(RECORDS FOR THIS EXERCISE)
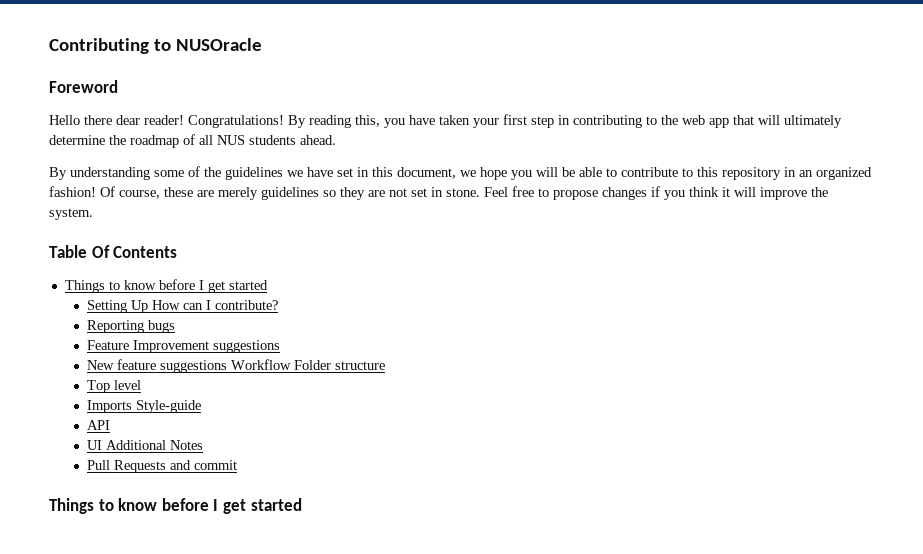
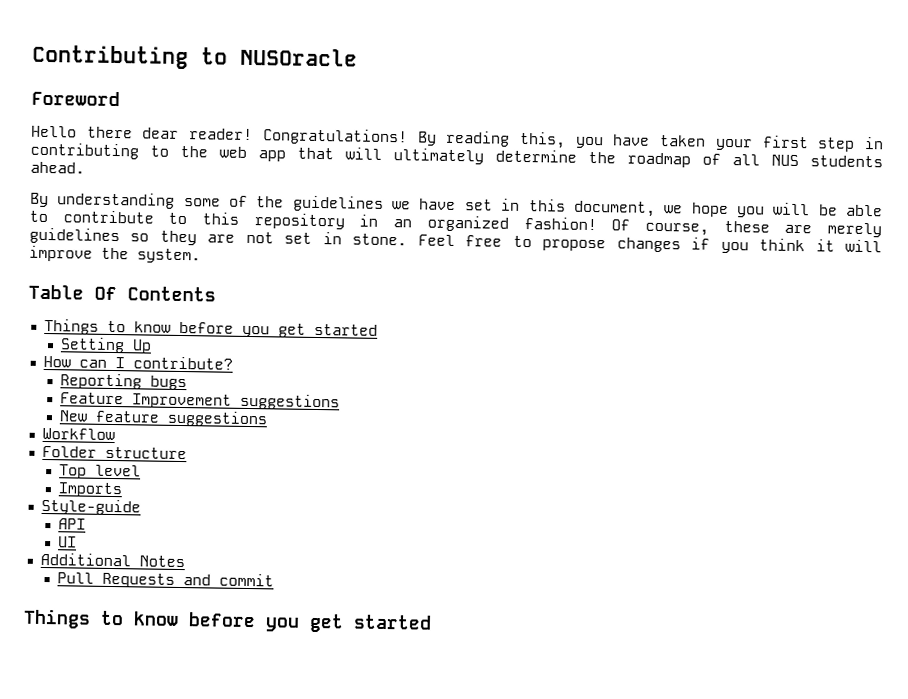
[198,280,204,290] I -> [241,325,270,338] you
(148, 306) none -> (153, 346) //
(227, 366) none -> (269, 419) //
(291, 364) none -> (115, 434) //
(132, 406) none -> (124, 490) //
(102, 445) none -> (78, 542) //
[213,499,219,511] I -> [265,617,300,632] you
(End RECORDS FOR THIS EXERCISE)
■ **YOUR TASK**: Copy all lines of the records in which the string "none" can be found.

■ **OUTPUT FOR THIS TASK**:
(148, 306) none -> (153, 346) //
(227, 366) none -> (269, 419) //
(291, 364) none -> (115, 434) //
(132, 406) none -> (124, 490) //
(102, 445) none -> (78, 542) //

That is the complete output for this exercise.